Si veda in proposito quanto illustrato nel paragrafo 7.2 della sentenza: «Venendo all’ordinamento interno, deve osservarsi che, dal combinato disposto degli artt. 581, comma 1, lettera c), 591, comma 1, lettera c), e 597, comma 1, cod. proc. pen., emerge che l’ultima di tali disposizioni – nello stabilire che la cognizione del procedimento è attribuita al giudice d’appello limitatamente ai punti della decisione ai quali si riferiscono i motivi proposti – non può essere interpretata nel senso che sia sufficiente, ai fini dell’ammissibilità dell’appell che i motivi si riferiscano semplicemente a “punti della decisione”. Infatti l’espressione “si riferiscono”, contenuta nella disposizione, deve essere riempita di contenuto proprio sulla base dell’art. 581, comma 1, lettera c); con la conseguenza che essa non può che significare “indicano specificamente le ragioni di diritto e gli elementi di fatto che sorreggono ogni richiesta”, in relazione a
punti della sentenza e, dunque, in relazione alla motivazione della sentenza che sorregge tali punti. In altri termini, il richiamato combinato disposto delinea: una prima fase, necessaria, di delibazione dell’ammissibilità, che ha per oggetto tutte le verifiche richieste dal comma 1 dell’art. 591, compresa quella sulla specificità estrinseca dei motivi; una seconda fase, successiva ed eventuale, di valutazione del merito. Dunque, alla circostanza che la valutazione del merito nel giudizio di appello sia riferita ai “punti” e non ai “motivi” e che all’esito di tale valutazione giudice di appello possa giungere anche a ricostruzioni di fatto o di diritto diverse da quelle prospettate dall’appellante non consegue che il giudice d’appello possa accedere alla valutazione del merito a fronte di motivi che non rispettino il requisito della specificità”».

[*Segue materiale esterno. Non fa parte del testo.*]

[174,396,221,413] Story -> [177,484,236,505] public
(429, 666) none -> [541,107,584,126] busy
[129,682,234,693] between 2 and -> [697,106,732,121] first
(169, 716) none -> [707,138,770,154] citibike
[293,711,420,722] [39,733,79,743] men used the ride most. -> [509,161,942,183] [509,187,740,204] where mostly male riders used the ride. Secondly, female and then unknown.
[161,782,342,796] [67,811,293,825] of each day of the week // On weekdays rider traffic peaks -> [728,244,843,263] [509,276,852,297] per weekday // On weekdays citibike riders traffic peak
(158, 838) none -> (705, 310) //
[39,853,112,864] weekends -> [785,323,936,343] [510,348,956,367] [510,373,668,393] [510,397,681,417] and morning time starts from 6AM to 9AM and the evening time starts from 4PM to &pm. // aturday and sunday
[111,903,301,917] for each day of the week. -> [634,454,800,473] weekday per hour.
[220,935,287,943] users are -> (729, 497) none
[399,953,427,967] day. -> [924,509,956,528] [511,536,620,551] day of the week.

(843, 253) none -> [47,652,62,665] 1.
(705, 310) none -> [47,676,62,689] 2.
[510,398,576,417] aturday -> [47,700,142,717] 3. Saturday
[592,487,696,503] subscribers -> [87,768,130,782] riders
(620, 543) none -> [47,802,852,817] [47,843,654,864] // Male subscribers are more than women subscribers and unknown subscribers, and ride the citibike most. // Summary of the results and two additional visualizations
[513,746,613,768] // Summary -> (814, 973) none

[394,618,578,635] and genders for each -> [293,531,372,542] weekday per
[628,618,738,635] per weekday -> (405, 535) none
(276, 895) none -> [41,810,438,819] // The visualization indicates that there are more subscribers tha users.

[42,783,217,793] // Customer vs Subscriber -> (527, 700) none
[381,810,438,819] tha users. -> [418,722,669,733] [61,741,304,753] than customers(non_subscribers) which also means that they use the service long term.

A tale conclusione, precisano le Sezioni Unite, non si può opporre il principio del favor impugnationis perché tale principio deve operare nell’ambito dei rigorosi limiti rappresentati dalla natura intrinseca del mezzo di impugnazione, che è delineata non solo dall’art. 597, comma 1, ma anche dall’art. 581, comma 1, lettera c) codice rito.
Da quanto precede si ricava che l’indeterminatezza della pronuncia di primo grado, rispetto alla quale si misura in termini proporzionali la specificità dei motivi di appello, non può mai consentire la mancata individuazione nell’atto di impugnazione dei punti sui quali la difesa intende sollecitare l’intervento del giudice di appello, non potendosi intendere il giudizio di secondo grado come un giudizio nuovo, a tutto campo.
Stante l’inammissibilità del ricorso e non ravvisandosi assenza di colpa nella determinazione della causa di inammissibilità (Corte cost. sent. n. 186/2000), alla condanna del ricorrente al pagamento delle spese processuali consegue quella al pagamento della sanzione pecuniaria nella misura indicata in dispositivo.
P.Q.M.
Dichiara inammissibile il ricorso e condanna il ricorrente al pagamento delle spese processuali e della somma di euro tremila in favore della Cassa delle ammende.